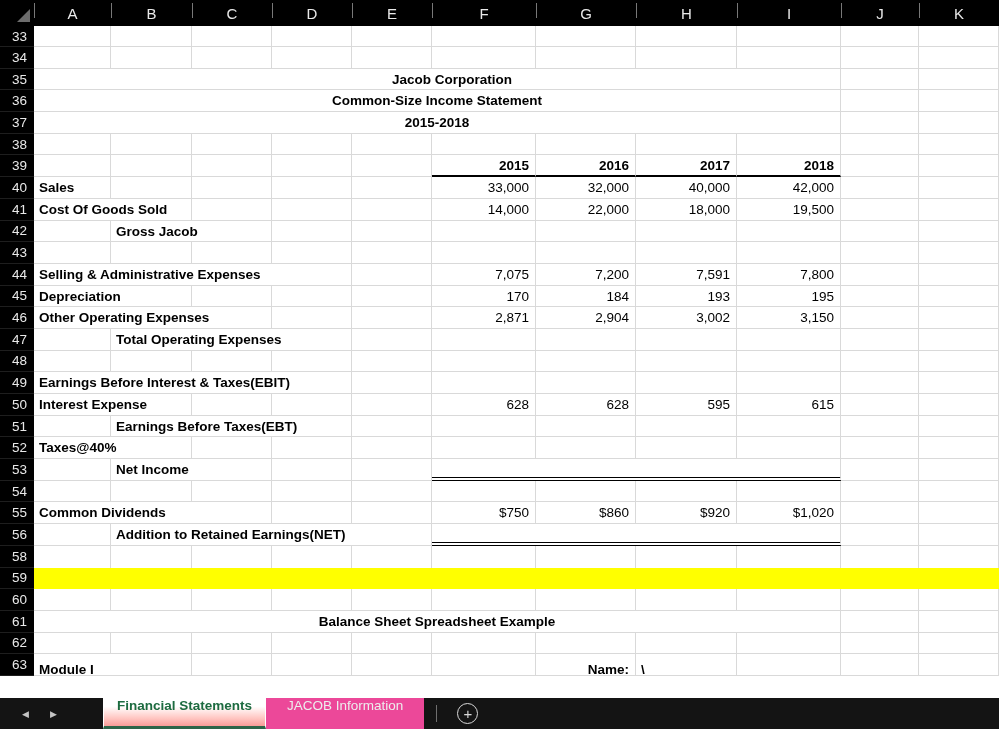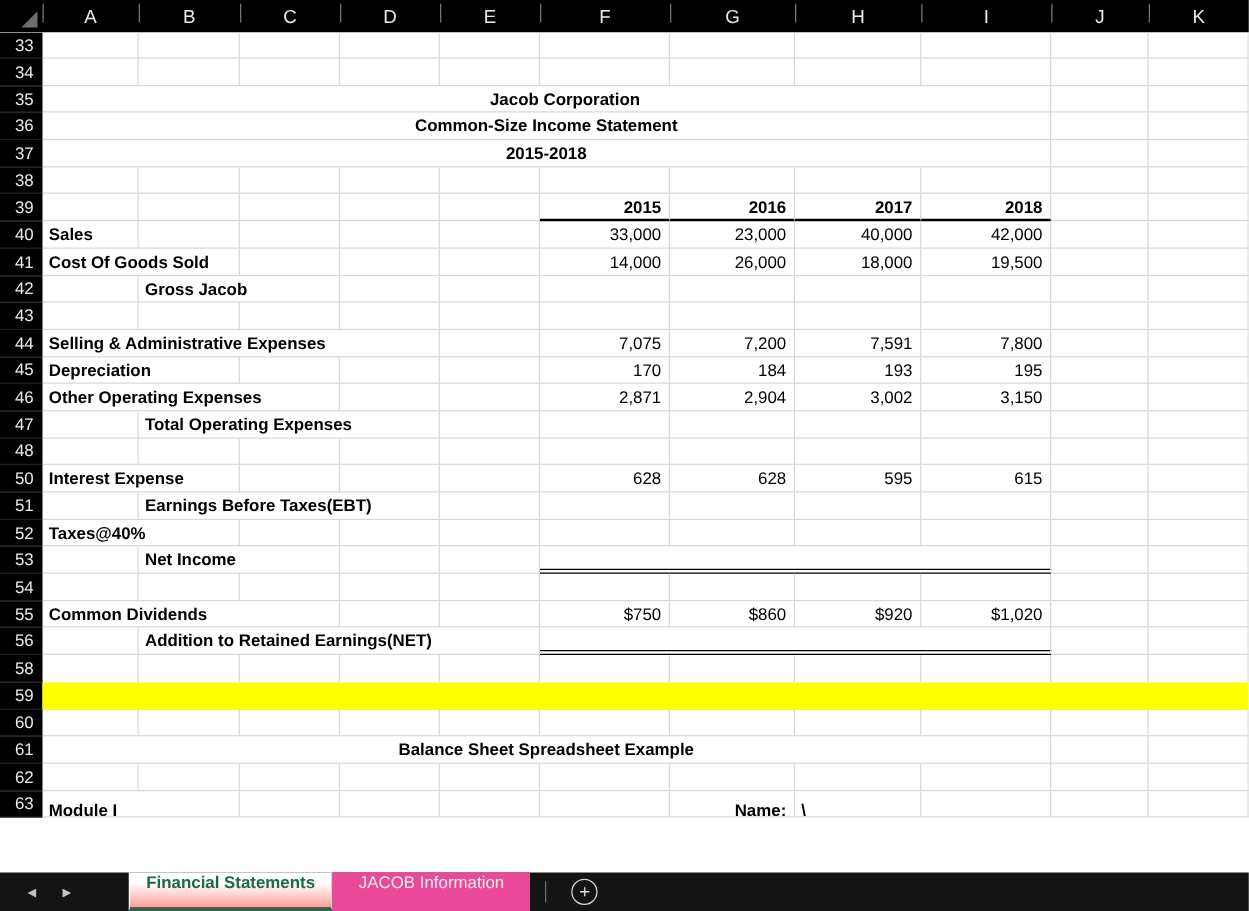--- a/index.html
+++ b/index.html
@@ -171,7 +171,7 @@
         <div class="cell" style="width: 80px;"></div>
         <div class="cell" style="width: 80px;"></div>
         <div class="cell r" style="width: 104px;">33,000</div>
-        <div class="cell r" style="width: 100px;">23,000</div>
+        <div class="cell r" style="width: 100px;">32,000</div>
         <div class="cell r" style="width: 101px;">40,000</div>
         <div class="cell r" style="width: 104px;">42,000</div>
         <div class="cell" style="width: 78px;"></div>

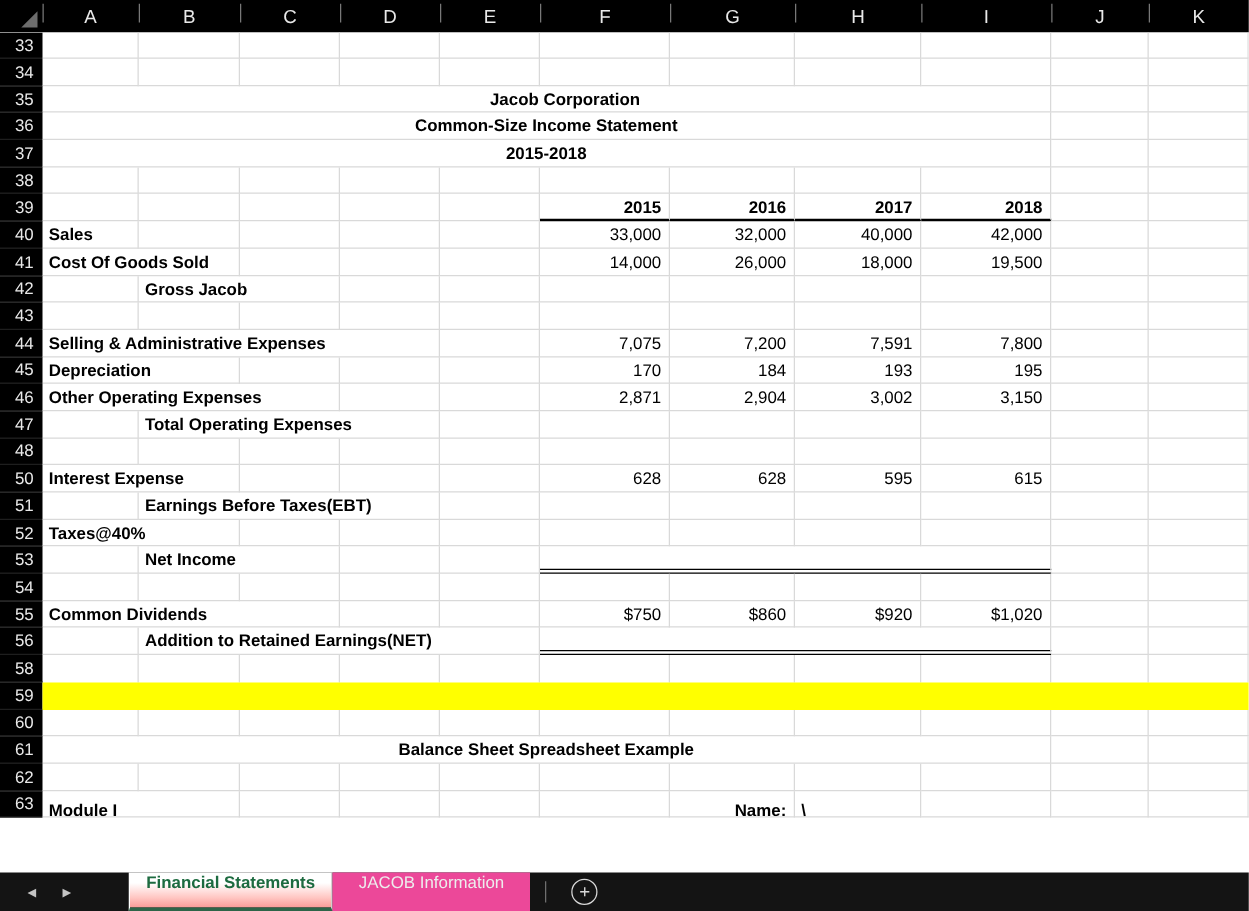--- a/index.html
+++ b/index.html
@@ -184,7 +184,7 @@
         <div class="cell" style="width: 80px;"></div>
         <div class="cell" style="width: 80px;"></div>
         <div class="cell r" style="width: 104px;">14,000</div>
-        <div class="cell r" style="width: 100px;">26,000</div>
+        <div class="cell r" style="width: 100px;">22,000</div>
         <div class="cell r" style="width: 101px;">18,000</div>
         <div class="cell r" style="width: 104px;">19,500</div>
         <div class="cell" style="width: 78px;"></div>

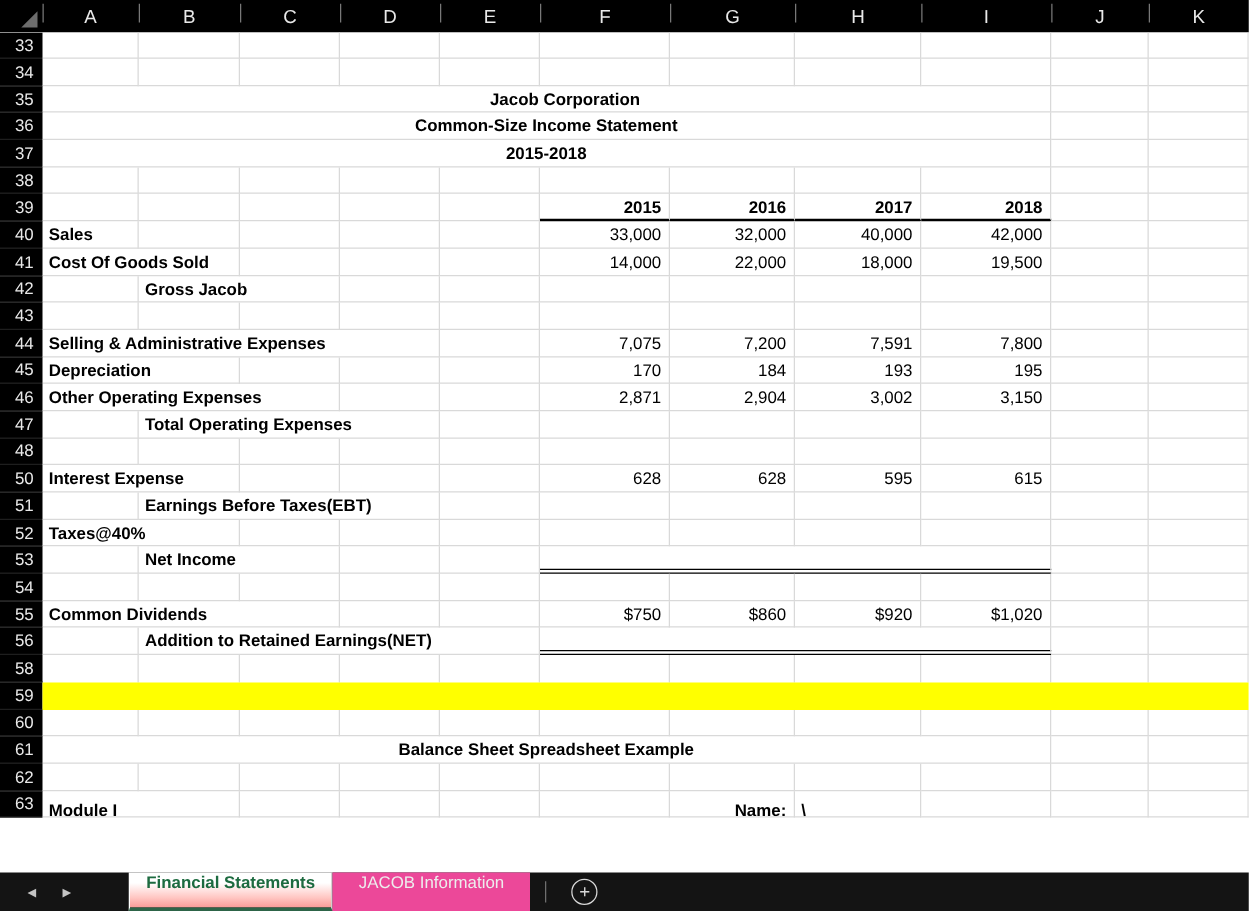--- a/index.html
+++ b/index.html
@@ -280,6 +280,17 @@
         <div class="cell" style="width: 80px;"></div>
       </div>
       <div class="row">
+        <div class="rowh">49</div>
+        <div class="cell b" style="width: 318px;">Earnings Before Interest &amp; Taxes(EBIT)</div>
+        <div class="cell" style="width: 80px;"></div>
+        <div class="cell" style="width: 104px;"></div>
+        <div class="cell" style="width: 100px;"></div>
+        <div class="cell" style="width: 101px;"></div>
+        <div class="cell" style="width: 104px;"></div>
+        <div class="cell" style="width: 78px;"></div>
+        <div class="cell" style="width: 80px;"></div>
+      </div>
+      <div class="row">
         <div class="rowh">50</div>
         <div class="cell b" style="width: 158px;">Interest Expense</div>
         <div class="cell" style="width: 80px;"></div>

*ACTIVITY*: Copy the listing above verbatim; the pictures it contains are to stay out.

*TASK SOLUTION*:
--- a/index.html
+++ b/index.html
@@ -171,7 +171,7 @@
         <div class="cell" style="width: 80px;"></div>
         <div class="cell" style="width: 80px;"></div>
         <div class="cell r" style="width: 104px;">33,000</div>
-        <div class="cell r" style="width: 100px;">23,000</div>
+        <div class="cell r" style="width: 100px;">32,000</div>
         <div class="cell r" style="width: 101px;">40,000</div>
         <div class="cell r" style="width: 104px;">42,000</div>
         <div class="cell" style="width: 78px;"></div>

--- a/index.html
+++ b/index.html
@@ -184,7 +184,7 @@
         <div class="cell" style="width: 80px;"></div>
         <div class="cell" style="width: 80px;"></div>
         <div class="cell r" style="width: 104px;">14,000</div>
-        <div class="cell r" style="width: 100px;">26,000</div>
+        <div class="cell r" style="width: 100px;">22,000</div>
         <div class="cell r" style="width: 101px;">18,000</div>
         <div class="cell r" style="width: 104px;">19,500</div>
         <div class="cell" style="width: 78px;"></div>

--- a/index.html
+++ b/index.html
@@ -280,6 +280,17 @@
         <div class="cell" style="width: 80px;"></div>
       </div>
       <div class="row">
+        <div class="rowh">49</div>
+        <div class="cell b" style="width: 318px;">Earnings Before Interest &amp; Taxes(EBIT)</div>
+        <div class="cell" style="width: 80px;"></div>
+        <div class="cell" style="width: 104px;"></div>
+        <div class="cell" style="width: 100px;"></div>
+        <div class="cell" style="width: 101px;"></div>
+        <div class="cell" style="width: 104px;"></div>
+        <div class="cell" style="width: 78px;"></div>
+        <div class="cell" style="width: 80px;"></div>
+      </div>
+      <div class="row">
         <div class="rowh">50</div>
         <div class="cell b" style="width: 158px;">Interest Expense</div>
         <div class="cell" style="width: 80px;"></div>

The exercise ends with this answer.